Print the records below exactly, and do not carry over any picture.

= = = =

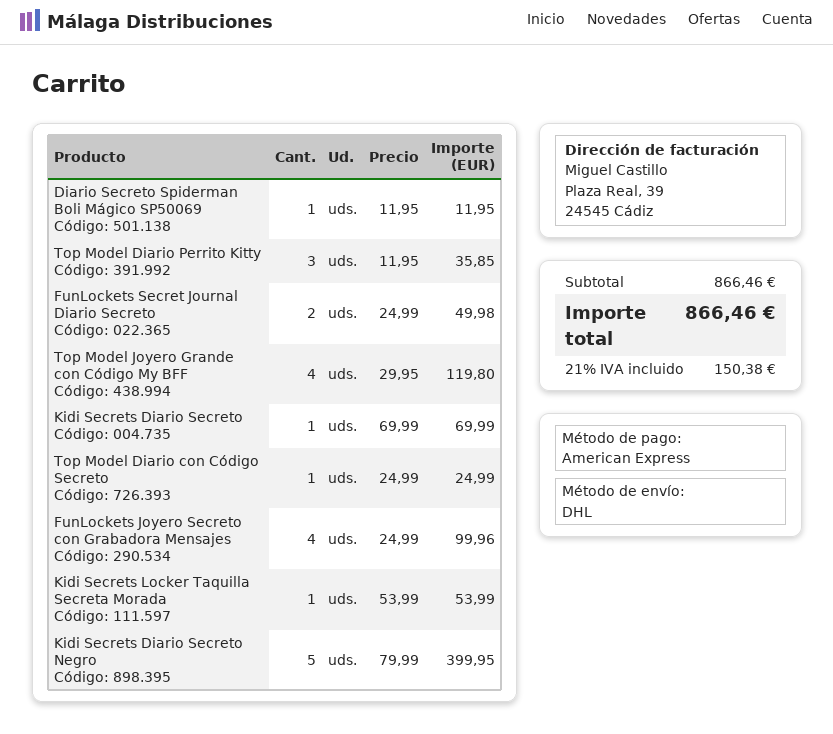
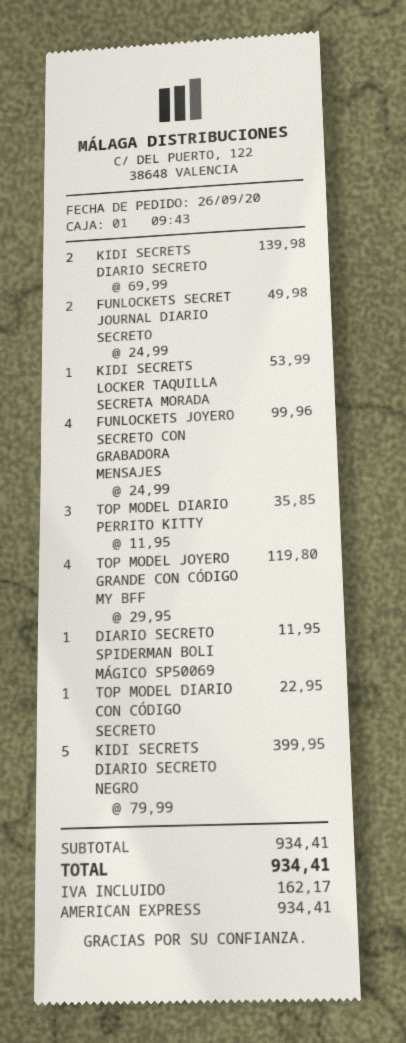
Kidi Secrets Diario Secreto: 1 x 69.99 = 69.99 -> 2 x 69.99 = 139.98
Top Model Diario con Código Secreto: 1 x 24.99 = 24.99 -> 1 x 22.95 = 22.95
subtotal: 866.46 -> 934.41
tax: 150.38 -> 162.17
total: 866.46 -> 934.41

= = = =

▸ **Solution for this exercise**
Kidi Secrets Diario Secreto: 1 x 69.99 = 69.99 -> 2 x 69.99 = 139.98
Top Model Diario con Código Secreto: 1 x 24.99 = 24.99 -> 1 x 22.95 = 22.95
subtotal: 866.46 -> 934.41
tax: 150.38 -> 162.17
total: 866.46 -> 934.41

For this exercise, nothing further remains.